[1_5_numtri] Space Efficiency one-dimensional array for DP

Number Triangles

Consider the number triangle shown below. Write a program that calculates the highest sum of numbers that can be passed on a route that starts at the top and ends somewhere on the base. Each step can go either diagonally down to the left or diagonally down to the right.

          7

        3   8

      8   1   0

    2   7   4   4

  4   5   2   6   5

In the sample above, the route from 7 to 3 to 8 to 7 to 5 produces the highest sum: 30.

PROGRAM NAME: numtri

INPUT FORMAT

The first line contains R (1 <= R <= 1000), the number of rows. Each subsequent line contains the integers for that particular row of the triangle. All the supplied integers are non-negative and no larger than 100.

SAMPLE INPUT (file numtri.in)

5
7
3 8
8 1 0
2 7 4 4
4 5 2 6 5

OUTPUT FORMAT

A single line containing the largest sum using the traversal specified.

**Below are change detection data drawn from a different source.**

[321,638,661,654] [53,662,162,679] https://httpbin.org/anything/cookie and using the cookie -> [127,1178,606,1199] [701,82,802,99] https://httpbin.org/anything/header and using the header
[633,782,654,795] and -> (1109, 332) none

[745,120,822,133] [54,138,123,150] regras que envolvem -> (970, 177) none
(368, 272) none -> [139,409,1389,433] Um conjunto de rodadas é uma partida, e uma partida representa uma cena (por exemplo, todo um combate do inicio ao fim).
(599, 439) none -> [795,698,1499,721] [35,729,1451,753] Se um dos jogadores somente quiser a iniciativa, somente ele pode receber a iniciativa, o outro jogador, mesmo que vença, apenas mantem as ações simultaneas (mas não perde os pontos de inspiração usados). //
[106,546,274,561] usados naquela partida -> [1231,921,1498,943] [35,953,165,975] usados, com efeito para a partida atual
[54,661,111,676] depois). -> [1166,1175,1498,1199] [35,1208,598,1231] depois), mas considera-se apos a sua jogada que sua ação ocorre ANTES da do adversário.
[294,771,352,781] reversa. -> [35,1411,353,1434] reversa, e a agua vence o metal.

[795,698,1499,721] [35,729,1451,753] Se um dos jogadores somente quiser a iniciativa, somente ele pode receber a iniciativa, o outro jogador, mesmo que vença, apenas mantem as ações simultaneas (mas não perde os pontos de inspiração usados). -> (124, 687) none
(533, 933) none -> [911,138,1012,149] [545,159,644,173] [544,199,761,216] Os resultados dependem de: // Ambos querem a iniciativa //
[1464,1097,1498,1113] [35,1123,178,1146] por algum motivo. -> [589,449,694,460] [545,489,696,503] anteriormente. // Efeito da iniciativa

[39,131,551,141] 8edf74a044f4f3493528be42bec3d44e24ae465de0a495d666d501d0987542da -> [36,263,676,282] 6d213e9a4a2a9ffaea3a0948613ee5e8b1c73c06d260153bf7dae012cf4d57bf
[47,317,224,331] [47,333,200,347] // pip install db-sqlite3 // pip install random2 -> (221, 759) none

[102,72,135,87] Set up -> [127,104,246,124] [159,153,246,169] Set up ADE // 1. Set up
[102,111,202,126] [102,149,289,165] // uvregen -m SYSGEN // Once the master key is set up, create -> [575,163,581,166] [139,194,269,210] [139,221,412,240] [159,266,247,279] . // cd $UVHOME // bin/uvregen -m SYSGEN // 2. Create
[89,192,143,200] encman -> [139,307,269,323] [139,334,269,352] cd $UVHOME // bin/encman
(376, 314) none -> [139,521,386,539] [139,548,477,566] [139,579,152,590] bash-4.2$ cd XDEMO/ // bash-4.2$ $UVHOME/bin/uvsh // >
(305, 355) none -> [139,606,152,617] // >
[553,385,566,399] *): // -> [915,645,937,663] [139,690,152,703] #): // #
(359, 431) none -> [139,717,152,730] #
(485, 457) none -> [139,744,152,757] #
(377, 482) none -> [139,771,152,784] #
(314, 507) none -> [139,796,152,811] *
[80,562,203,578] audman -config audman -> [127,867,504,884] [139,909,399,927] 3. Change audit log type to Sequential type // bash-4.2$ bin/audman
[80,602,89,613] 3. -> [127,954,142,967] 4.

SAMPLE OUTPUT (file numtri.out)

30

We keep track (in the "best" array) of total for the best path ending in a given column of the triangle. Viewing the input, a path through the triangle always goes down or down and to the right. To process a new row, the best path total ending at a given column is the maximum of the best path total ending at that column or the one to its left, plus the number in the new row at that column. We keep only the best totals for the current row (in "best") and the previous row (in "oldbest").

#include <stdio.h>
#include <stdlib.h>
#include <string.h>
#include <assert.h>

#define MAXR 1000

int
max(int a, int b)
{
	return a > b ? a : b;
}

void
main(void)
{
	int best[MAXR], oldbest[MAXR];
	int i, j, r, n, m;
	FILE *fin, *fout;

	fin = fopen("numtri.in", "r");
	assert(fin != NULL);
	fout = fopen("numtri.out", "w");
	assert(fout != NULL);

	fscanf(fin, "%d", &r);

	for(i=0; i<MAXR; i++)
		best[i] = 0;

	for(i=1; i<=r; i++) {
		memmove(oldbest, best, sizeof oldbest);
		for(j=0; j<i; j++) {
			fscanf(fin, "%d", &n);
			if(j == 0)
				best[j] = oldbest[j] + n;
			else
				best[j] = max(oldbest[j], oldbest[j-1]) + n;
		}
	}

	m = 0;
	for(i=0; i<r; i++)
		if(best[i] > m)
			m = best[i];

	fprintf(fout, "%d\n", m);
	exit(0);
}